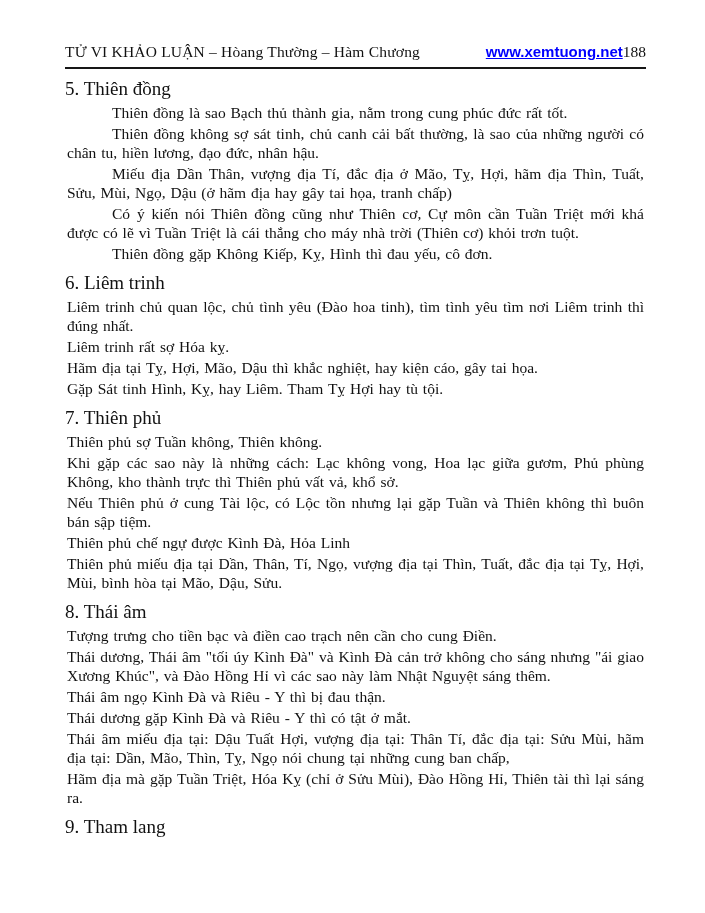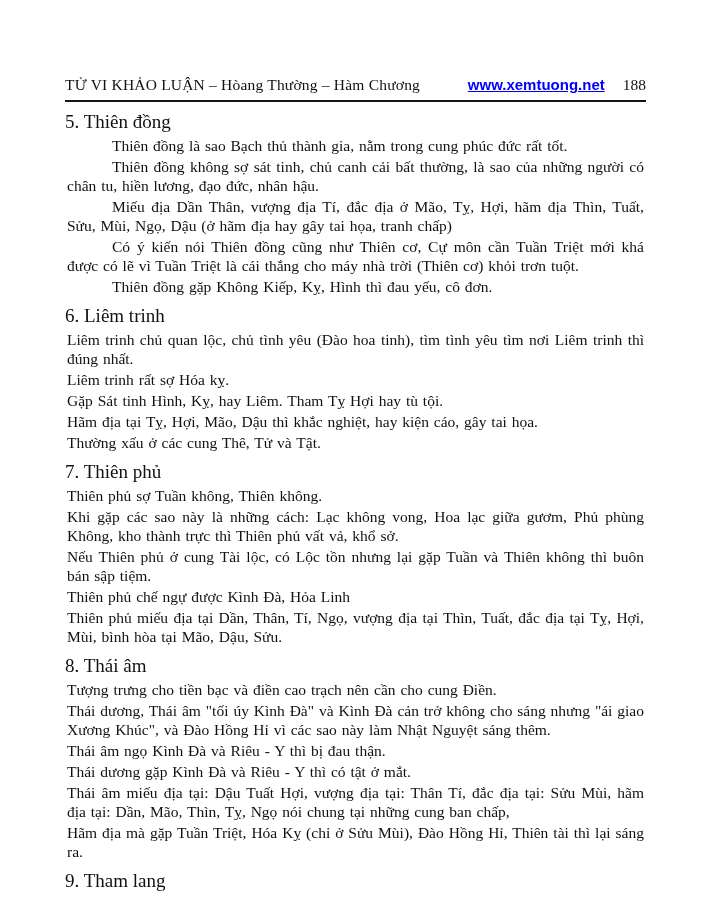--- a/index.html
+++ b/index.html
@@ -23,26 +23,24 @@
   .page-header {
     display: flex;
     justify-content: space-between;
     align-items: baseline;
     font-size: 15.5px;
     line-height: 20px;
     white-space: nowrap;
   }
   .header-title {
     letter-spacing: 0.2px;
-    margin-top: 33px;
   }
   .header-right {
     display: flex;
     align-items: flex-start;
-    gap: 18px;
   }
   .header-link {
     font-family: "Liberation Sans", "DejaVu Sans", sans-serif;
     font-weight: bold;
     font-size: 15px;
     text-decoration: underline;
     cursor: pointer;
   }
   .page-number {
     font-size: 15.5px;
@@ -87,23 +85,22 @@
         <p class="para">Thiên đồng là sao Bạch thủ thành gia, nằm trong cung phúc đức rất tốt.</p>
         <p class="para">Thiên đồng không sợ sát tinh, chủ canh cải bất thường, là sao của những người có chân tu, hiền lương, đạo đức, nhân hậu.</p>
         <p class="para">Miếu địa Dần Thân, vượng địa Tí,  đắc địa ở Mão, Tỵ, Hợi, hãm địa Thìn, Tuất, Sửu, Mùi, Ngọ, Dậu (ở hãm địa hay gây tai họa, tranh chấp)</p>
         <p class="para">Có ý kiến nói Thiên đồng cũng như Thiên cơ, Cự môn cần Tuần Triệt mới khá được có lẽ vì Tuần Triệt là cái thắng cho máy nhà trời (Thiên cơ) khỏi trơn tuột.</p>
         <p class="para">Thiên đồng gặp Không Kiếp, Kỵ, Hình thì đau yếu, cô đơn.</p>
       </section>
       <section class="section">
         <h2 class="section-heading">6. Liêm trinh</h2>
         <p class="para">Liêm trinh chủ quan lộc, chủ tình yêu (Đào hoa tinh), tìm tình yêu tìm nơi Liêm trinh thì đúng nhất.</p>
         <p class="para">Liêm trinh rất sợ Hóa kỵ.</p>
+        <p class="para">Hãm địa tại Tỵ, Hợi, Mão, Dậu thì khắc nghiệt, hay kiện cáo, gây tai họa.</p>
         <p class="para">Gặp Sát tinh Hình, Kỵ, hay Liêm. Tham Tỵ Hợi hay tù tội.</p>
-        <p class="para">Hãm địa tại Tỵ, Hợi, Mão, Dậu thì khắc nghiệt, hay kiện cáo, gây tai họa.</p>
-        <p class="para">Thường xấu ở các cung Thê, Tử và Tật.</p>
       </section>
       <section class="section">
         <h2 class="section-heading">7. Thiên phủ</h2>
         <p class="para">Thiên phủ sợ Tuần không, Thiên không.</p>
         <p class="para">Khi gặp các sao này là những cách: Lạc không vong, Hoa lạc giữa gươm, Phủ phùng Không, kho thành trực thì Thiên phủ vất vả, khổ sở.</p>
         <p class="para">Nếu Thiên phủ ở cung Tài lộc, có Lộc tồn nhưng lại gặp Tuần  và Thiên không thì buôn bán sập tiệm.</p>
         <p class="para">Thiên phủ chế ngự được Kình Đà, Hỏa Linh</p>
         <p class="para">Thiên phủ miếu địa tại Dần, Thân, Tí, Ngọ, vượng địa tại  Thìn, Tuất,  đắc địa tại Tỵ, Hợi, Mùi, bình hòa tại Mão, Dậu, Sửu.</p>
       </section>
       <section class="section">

§ **Exercise goal**
Find the lines above with the word "vượng". Copy them out.

§ **Result of the task**
         <p class="para">Miếu địa Dần Thân, vượng địa Tí,  đắc địa ở Mão, Tỵ, Hợi, hãm địa Thìn, Tuất, Sửu, Mùi, Ngọ, Dậu (ở hãm địa hay gây tai họa, tranh chấp)</p>
         <p class="para">Thiên phủ miếu địa tại Dần, Thân, Tí, Ngọ, vượng địa tại  Thìn, Tuất,  đắc địa tại Tỵ, Hợi, Mùi, bình hòa tại Mão, Dậu, Sửu.</p>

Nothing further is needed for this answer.